# [ASSIGNMENT]
Using the data below, print exactly the line with "устройство котлована, фундамента", the line with "font-weight: bold ->", and every line between them, but none of the pictures.
------ INFORMATION SUPPLIED
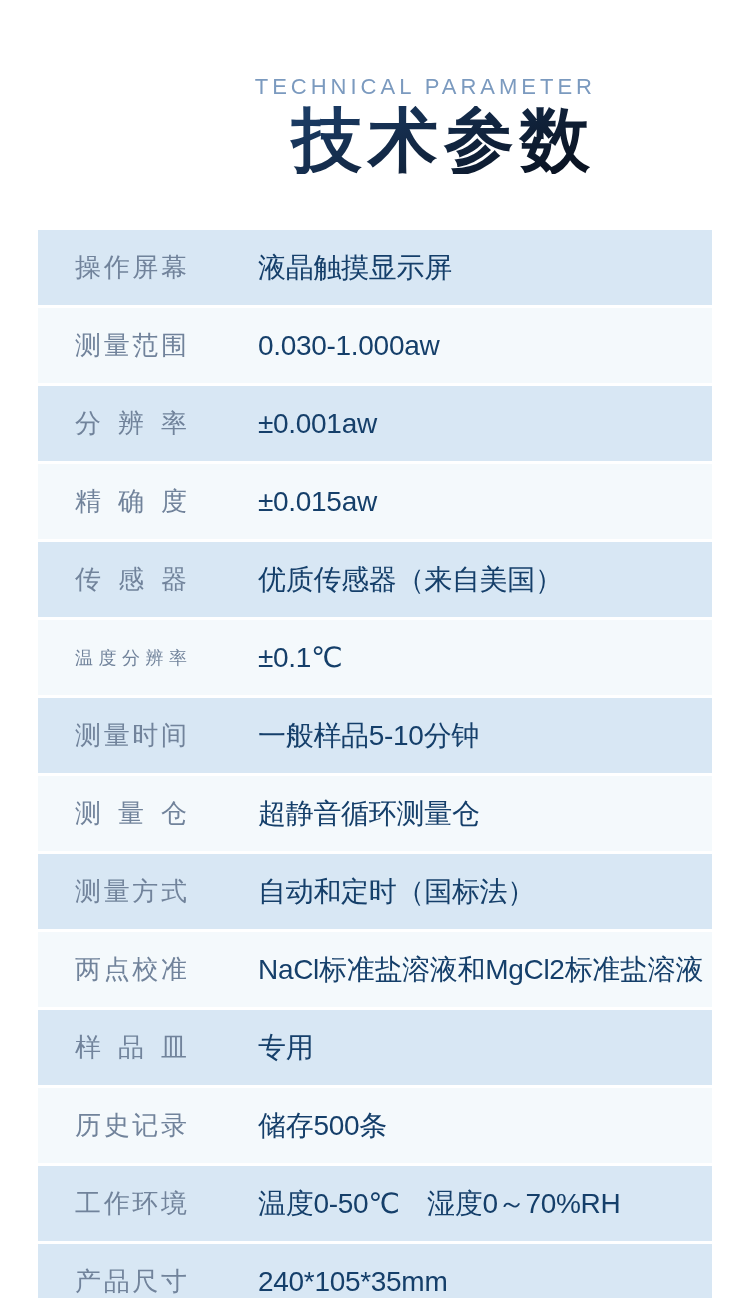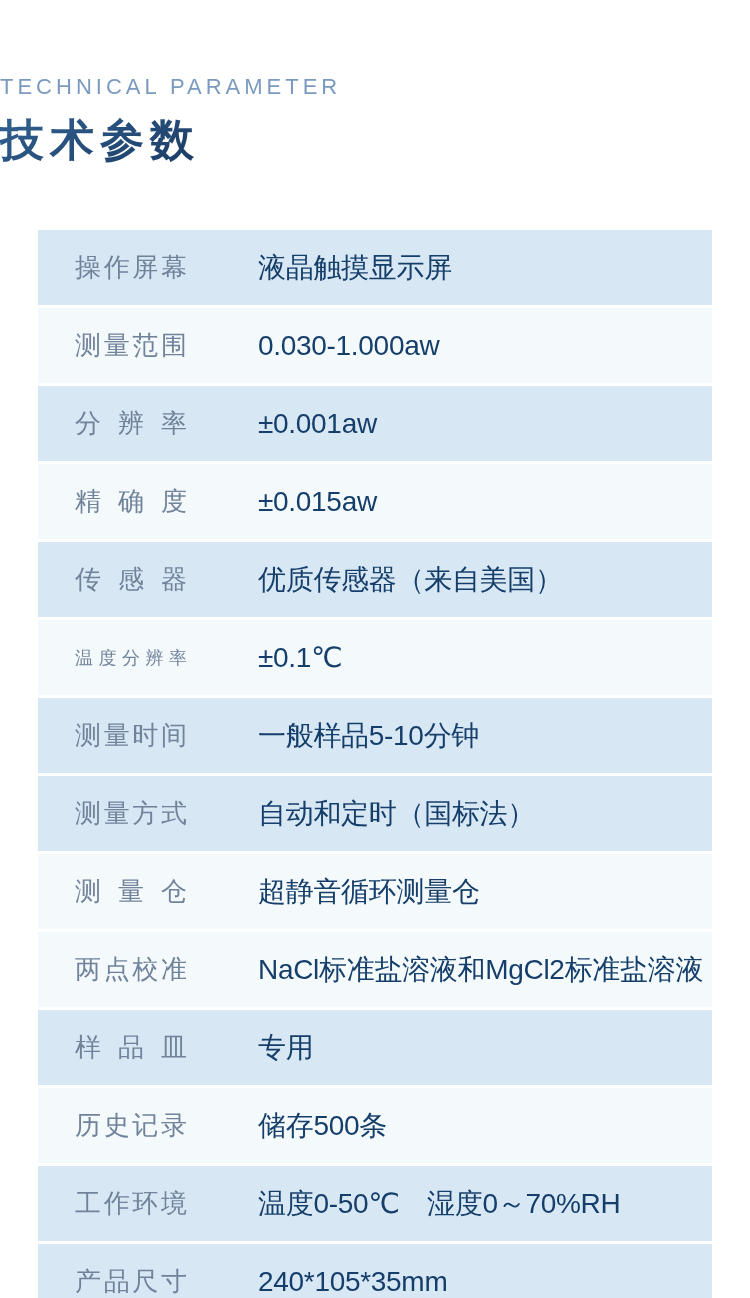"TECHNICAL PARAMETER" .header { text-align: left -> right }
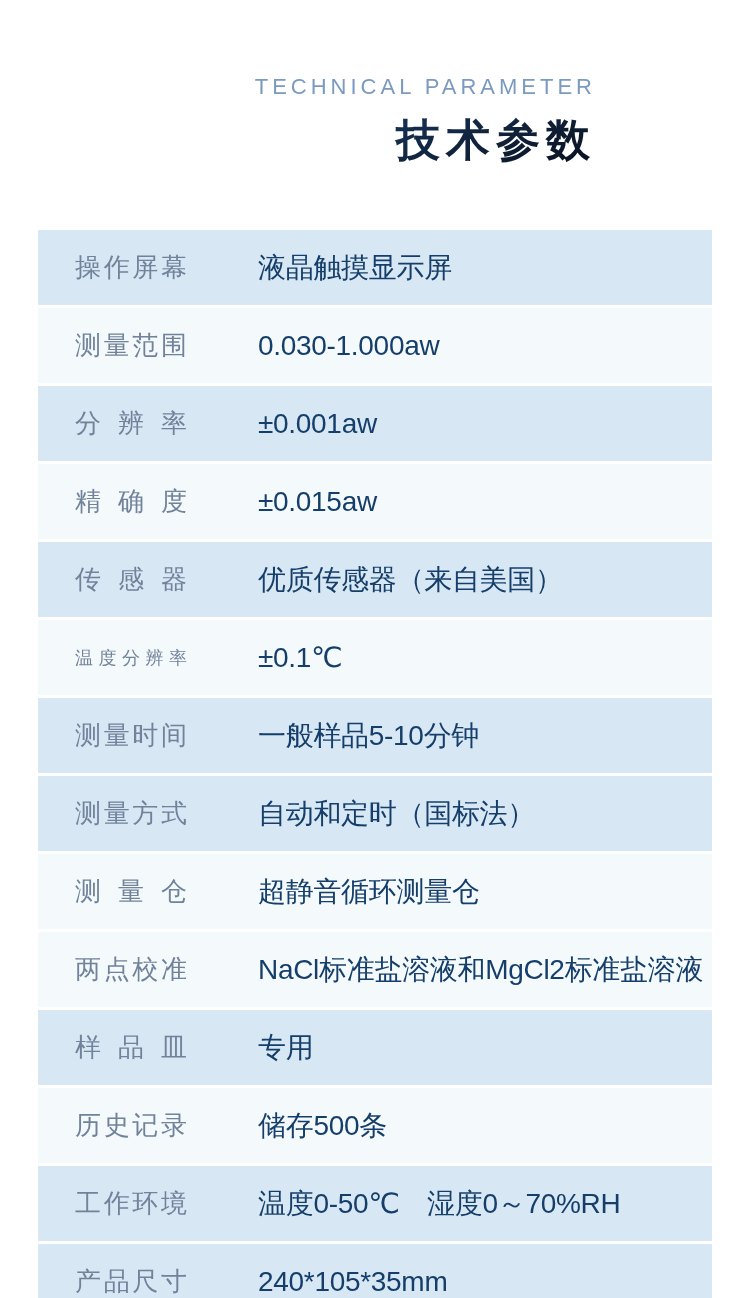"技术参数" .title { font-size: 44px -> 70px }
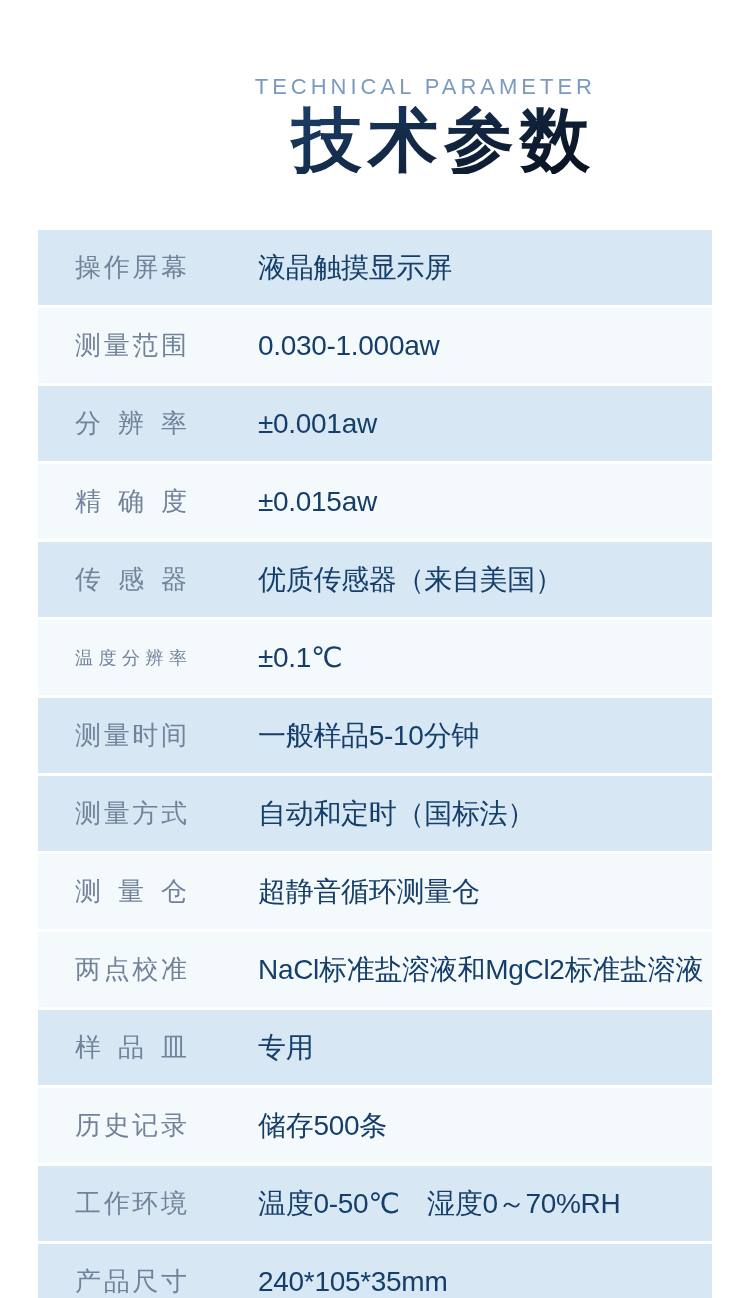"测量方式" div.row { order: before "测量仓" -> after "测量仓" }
------------
------ INFORMATION SUPPLIED
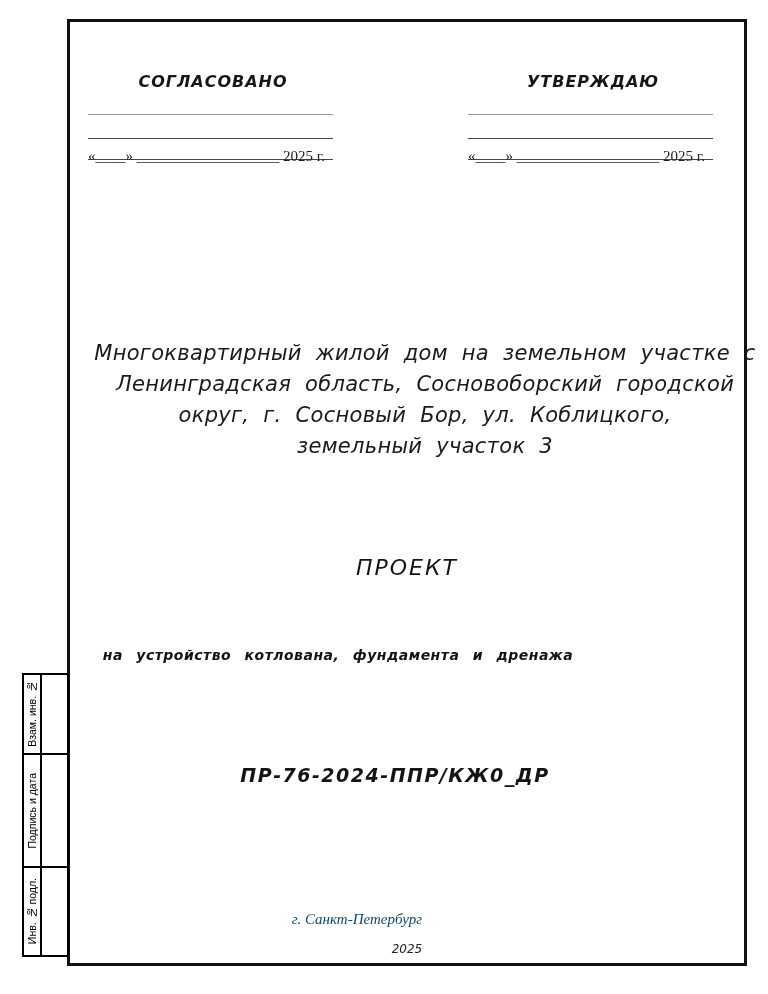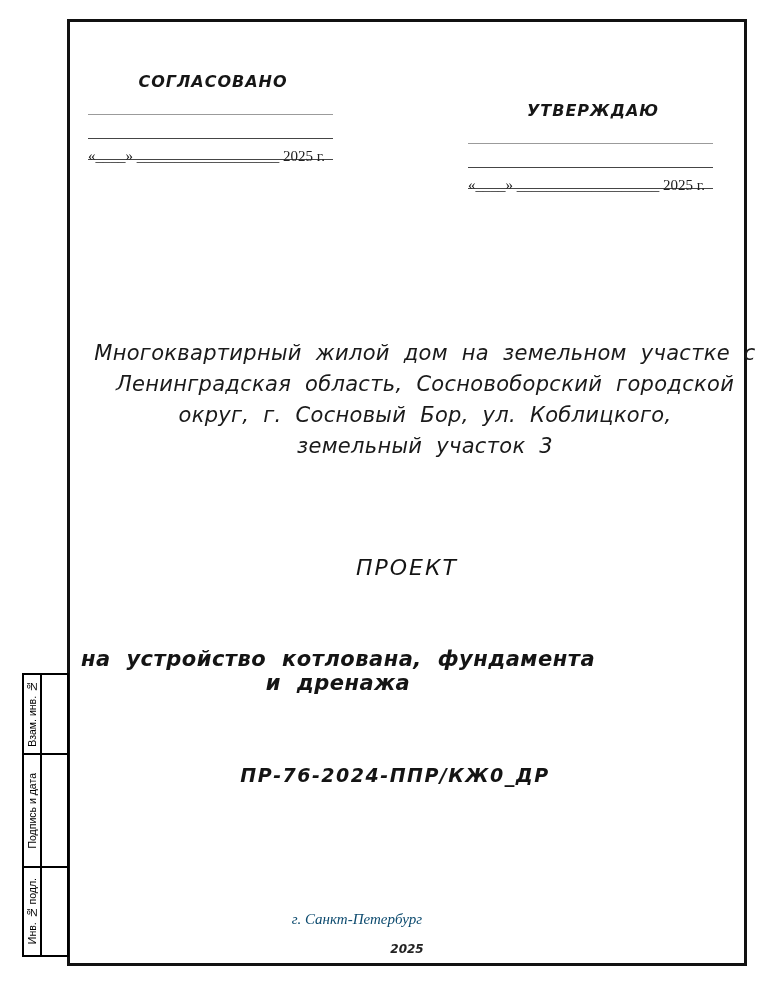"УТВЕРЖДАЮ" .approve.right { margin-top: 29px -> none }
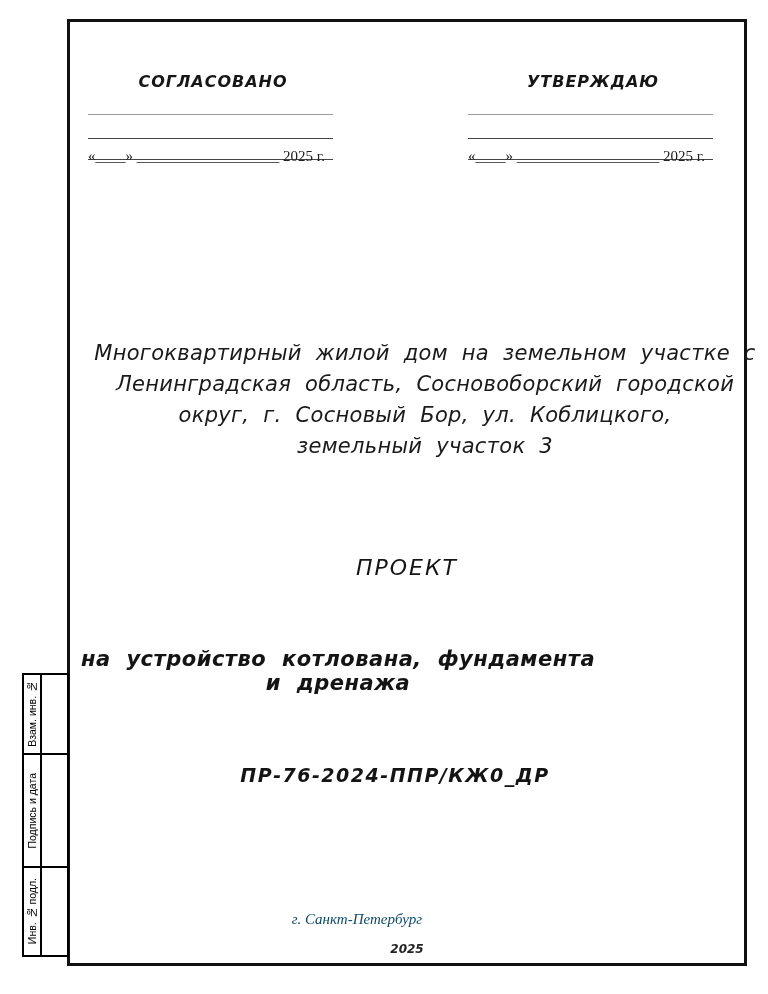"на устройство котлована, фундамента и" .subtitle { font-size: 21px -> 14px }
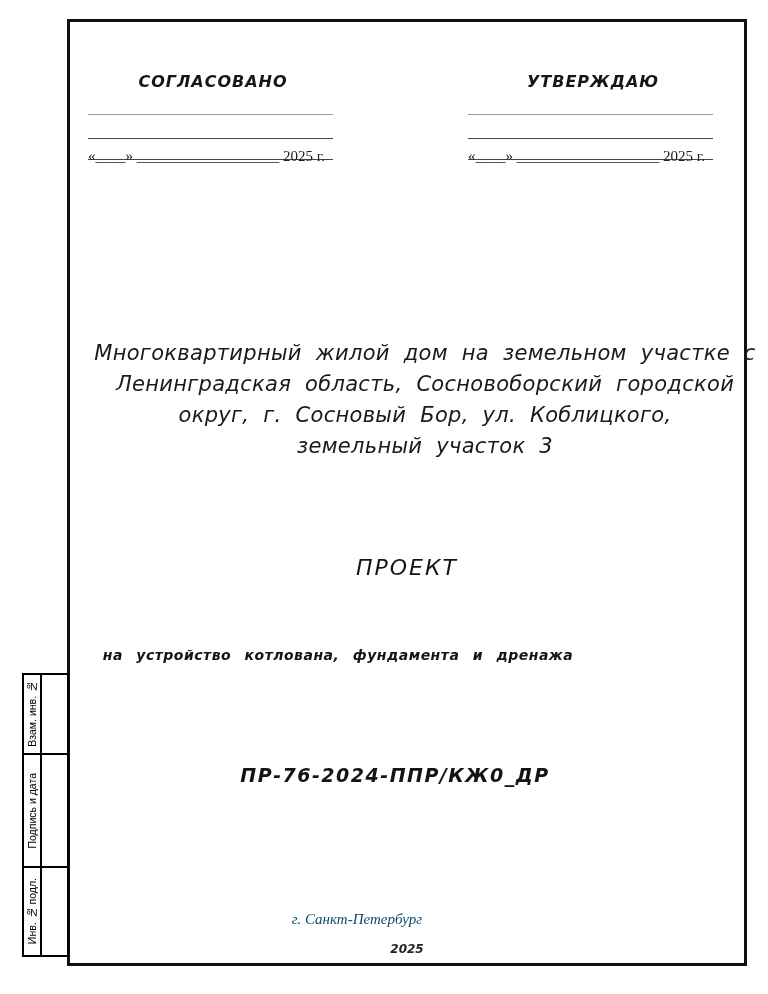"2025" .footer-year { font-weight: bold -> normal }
------------
# [ANSWER BOX]
"на устройство котлована, фундамента и" .subtitle { font-size: 21px -> 14px }
"2025" .footer-year { font-weight: bold -> normal }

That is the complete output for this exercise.